_To do_
Would you write out each line of the material below exactly, skipping every picture?
____________________
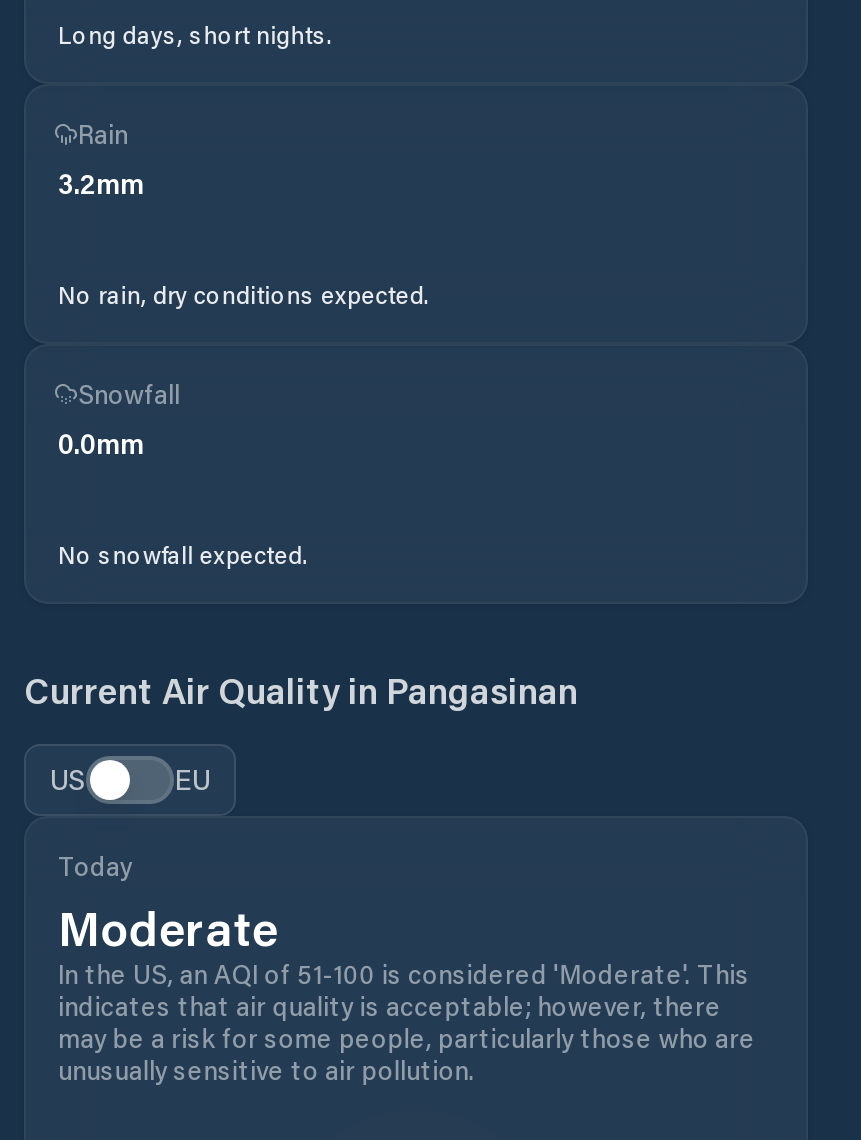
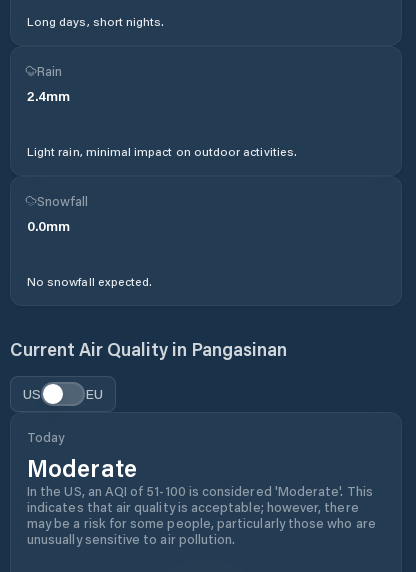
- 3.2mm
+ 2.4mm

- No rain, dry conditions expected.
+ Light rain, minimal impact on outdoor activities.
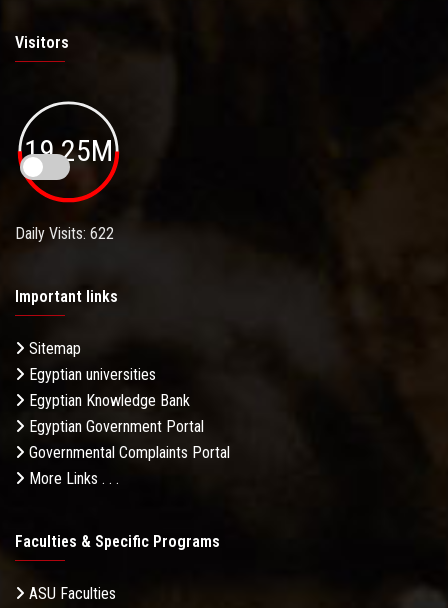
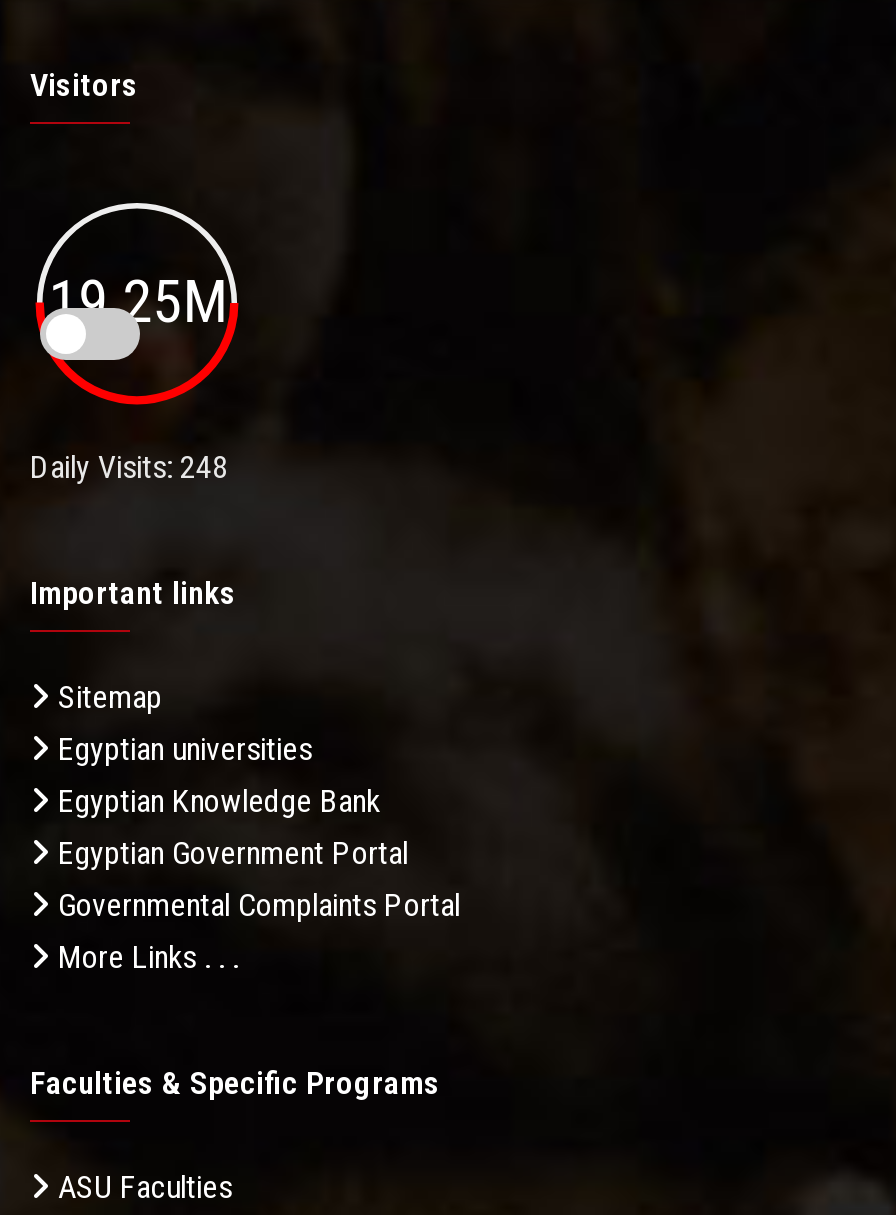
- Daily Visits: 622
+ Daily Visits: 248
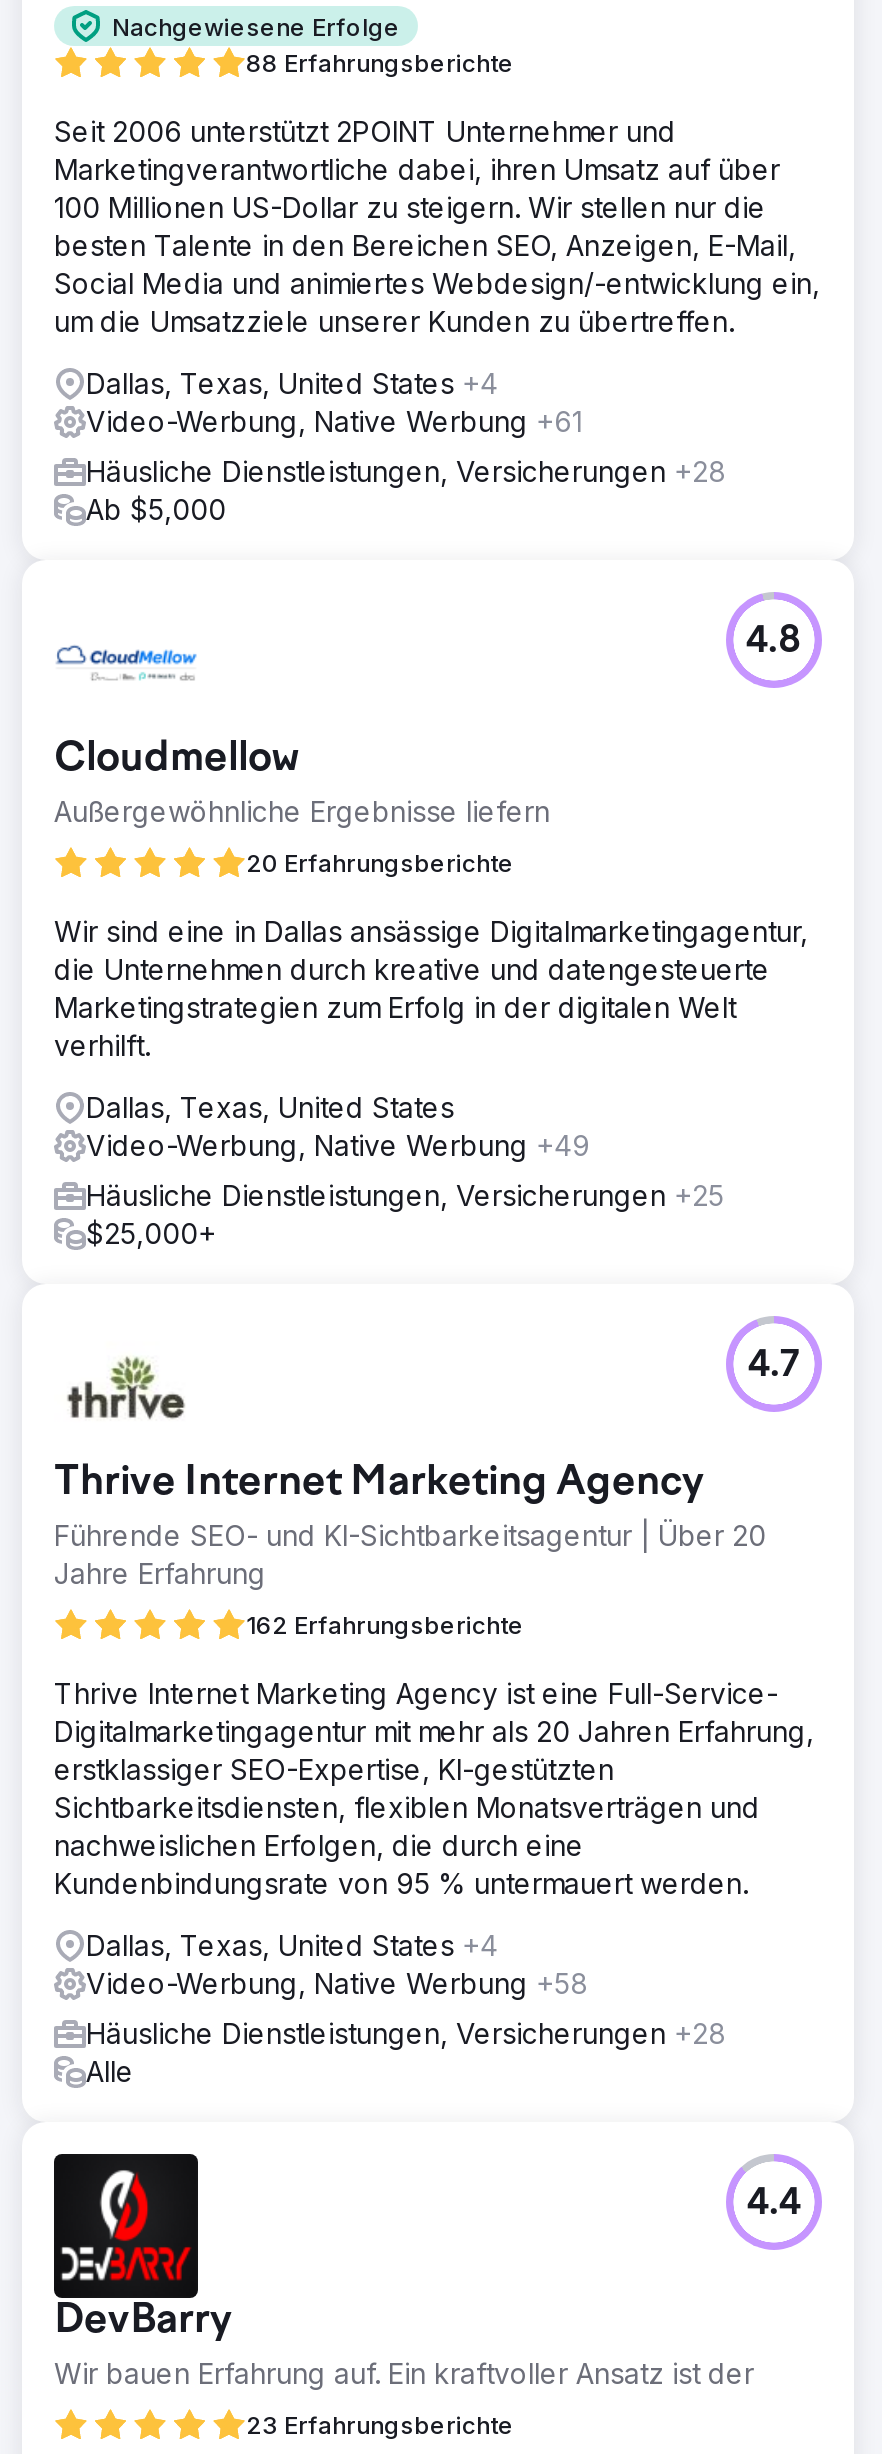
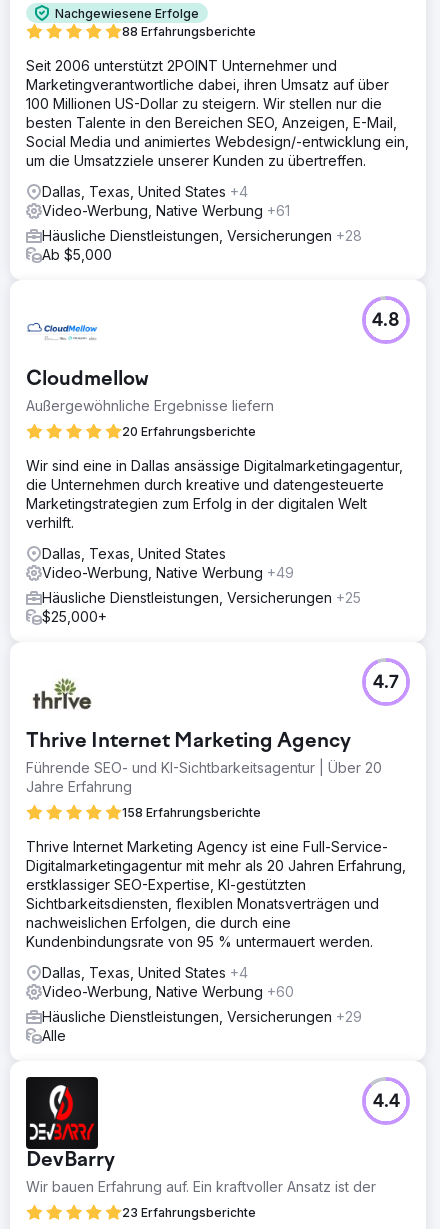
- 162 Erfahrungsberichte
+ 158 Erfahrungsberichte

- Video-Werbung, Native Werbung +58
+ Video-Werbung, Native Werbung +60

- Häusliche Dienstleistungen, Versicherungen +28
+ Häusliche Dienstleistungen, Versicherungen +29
____________________
_Response_
- 3.2mm
+ 2.4mm

- No rain, dry conditions expected.
+ Light rain, minimal impact on outdoor activities.
- Daily Visits: 622
+ Daily Visits: 248
- 162 Erfahrungsberichte
+ 158 Erfahrungsberichte

- Video-Werbung, Native Werbung +58
+ Video-Werbung, Native Werbung +60

- Häusliche Dienstleistungen, Versicherungen +28
+ Häusliche Dienstleistungen, Versicherungen +29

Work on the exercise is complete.